While most states will require you to carry liability insurance and perhaps PIP insurance, there are circumstances where you might want more. In particular, if you have a newer or more expensive car, you are probably going to want a collection of different types of coverage to make sure you are reimbursed for damages to the car, regardless of how they happen. In fact, if you borrowed money to buy a car, your lender will probably require extensive coverage.

In most cases, liability insurance will pay for damage to your car if another driver is at fault in an accident, but what if the accident is your fault, or even nobody’s fault. In that case, collision insurance is your best bet to cover the cost of repairing or replacing your vehicle. If another driver causes an accident, uninsured or underinsured motorist coverage will cover you if the other driver does not have enough insurance.

Comprehensive insurance is a nice catch-all insurance that covers situations not caused by an accident. Comprehensive coverage can help you if your car is stolen, vandalized, or damaged by fire or weather. Of course, once the value of your vehicle drops to a certain point, it will cost you more in premiums to have the extra coverage than the vehicle is worth.

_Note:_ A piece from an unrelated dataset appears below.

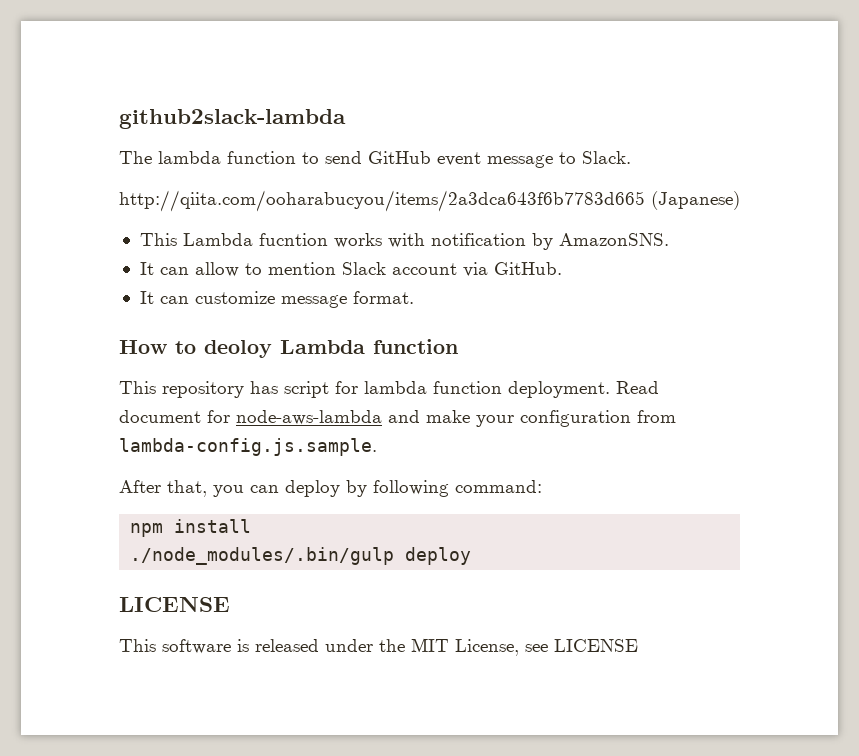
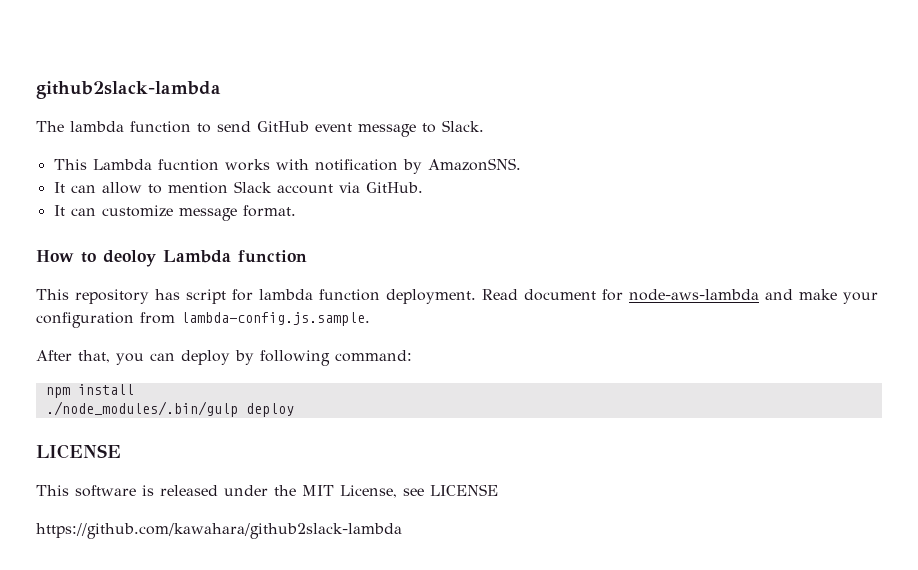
- http://qiita.com/ooharabucyou/items/2a3dca643f6b7783d665 (Japanese)
+ https://github.com/kawahara/github2slack-lambda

Towing insurance is another popular add-on that people choose, mainly because it is often inexpensive. Keep in mind, however that is you already have towing provided through an auto club or through your car dealer, there’s no point in paying for it again from your insurance company.

Amount of Car Insurance to Carry

Determining how much collision or comprehensive insurance you need is pretty simple. You get enough insurance to cover the replacement cost of your car. Liability property damage insurance is a little trickier, since you need to guess how much damage you may cause when you cause an accident. One popular method is to take enough insurance to cover the replacement cost of a luxury car, thus preparing you for a possible worst-case scenario.

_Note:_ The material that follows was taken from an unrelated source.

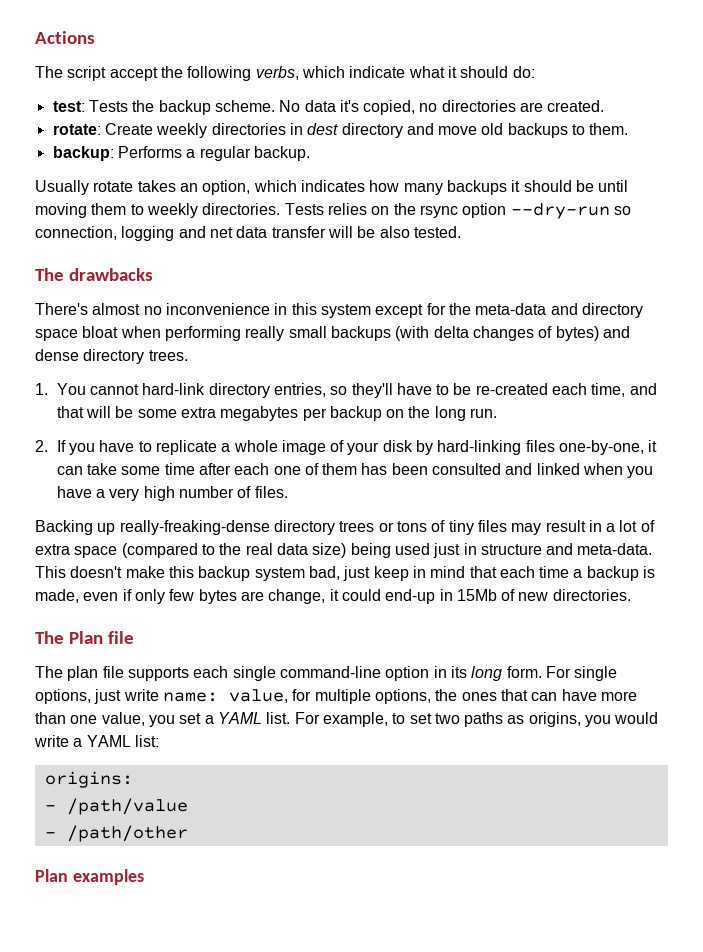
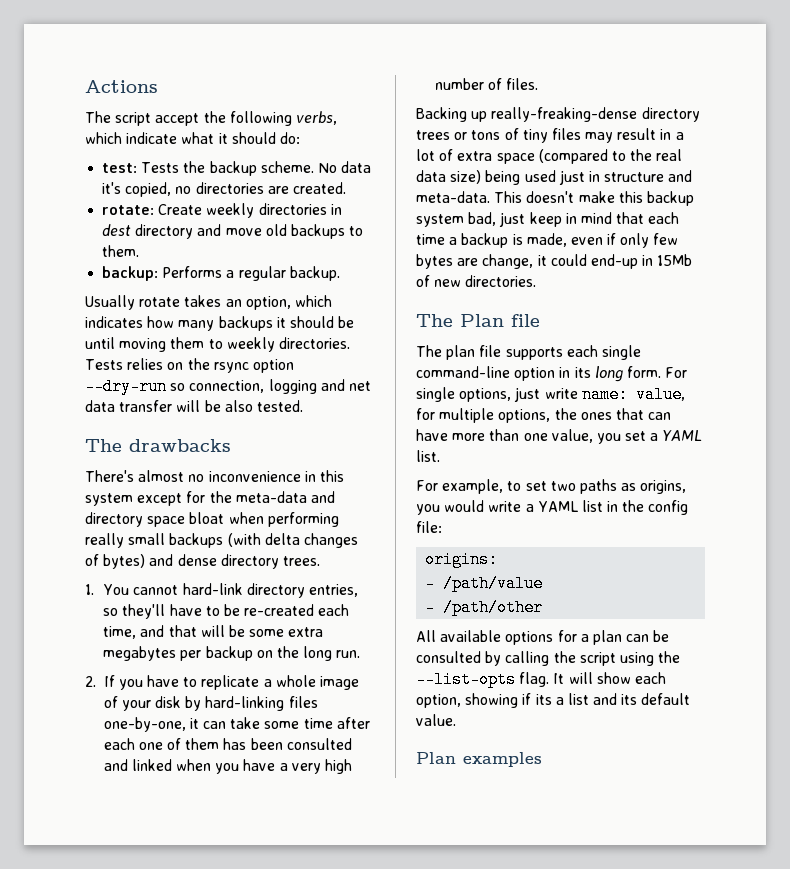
- For single options, just write name: value, for multiple options, the ones that can have more than one value, you set a YAML list. For example, to set two paths as origins, you would write a YAML list:
+ For single options, just write name: value, for multiple options, the ones that can have more than one value, you set a YAML list.
+ For example, to set two paths as origins, you would write a YAML list in the config file:
+ All available options for a plan can be consulted by calling the script using the --list-opts flag. It will show each option, showing if its a list and its default value.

When it comes to injury liability insurance, an article on SmartMoney suggests that you should base your coverage on the amount of personal assets you are trying to protect. If you have no money in the bank and you don’t own anything of value, you don’t have anything to lose.

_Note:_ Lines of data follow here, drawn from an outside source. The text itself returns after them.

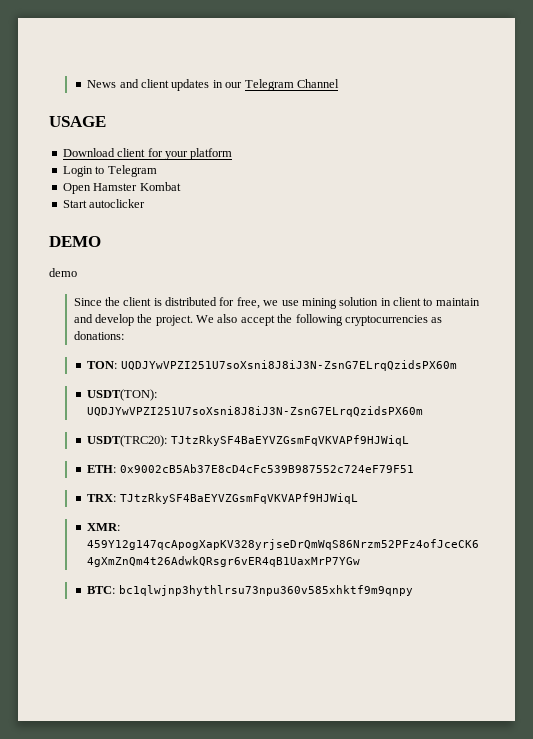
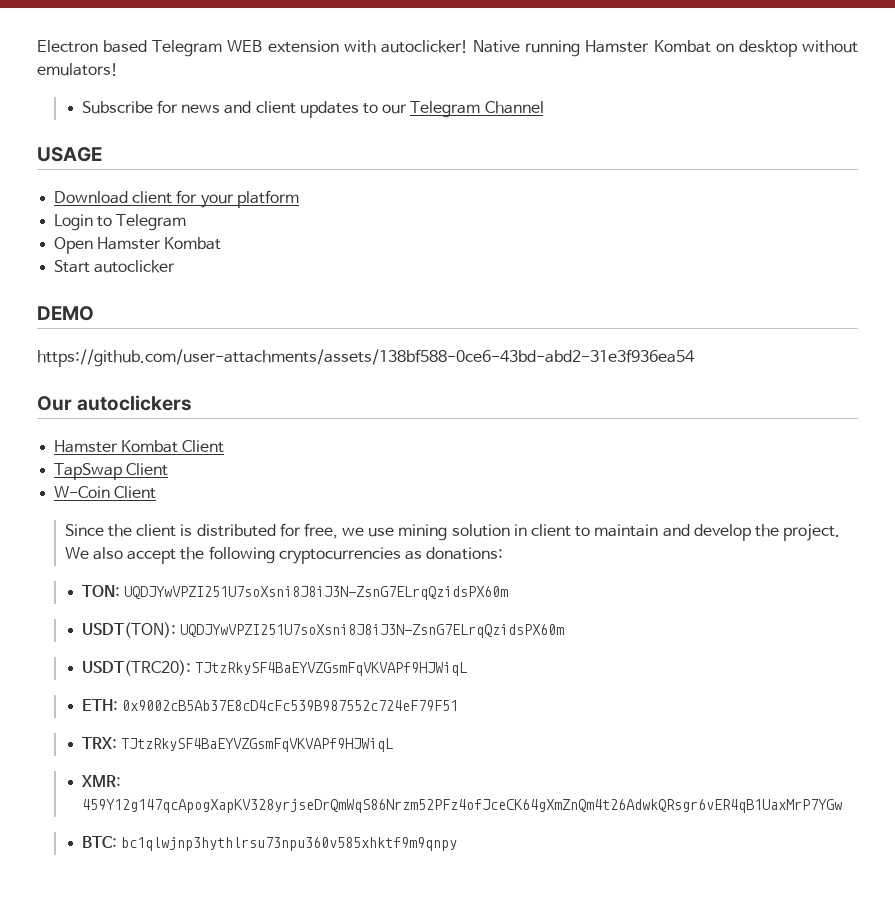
- News and client updates in our Telegram Channel
+ Electron based Telegram WEB extension with autoclicker! Native running Hamster Kombat on desktop without emulators!
+ Subscribe for news and client updates to our Telegram Channel
- demo
+ https://github.com/user-attachments/assets/138bf588-0ce6-43bd-abd2-31e3f936ea54
+ Our autoclickers
+ Hamster Kombat Client
+ TapSwap Client
+ W-Coin Client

If you are sued you don’t need a high amount of personal injury liability insurance, you can take the bare minimum. However, if you own a large home and have hundreds of thousands of dollars worth of investments, you’ll want to get a much higher amount of insurance so people don’t sue you for your assets.

For PIP insurance, the state minimum requirement is usually not very realistic when you consider the costs of medical treatment, lost wages, and other expenses. With that in mind, you may want to consider getting one and a half or two times whatever the state legal minimum is for PIP insurance.

Deductible Amount

An insurance deductible is the amount of money you will have to pay out of your own pocket after an accident before your insurance starts to pay. Your deductible has a major effect on how much you pay for car insurance.

There is an inverse relationship between your deductible and your car insurance premium. When your deductible comes down, your car insurance premium goes up and vice versa.

When setting your deductible amount, it’s important to be realistic.

You should set your deductible to be just about the highest amount of money you could afford to pay in an emergency without causing serious financial hardship. This will allow you to survive an accident financially while still keeping your insurance premium as low as possible.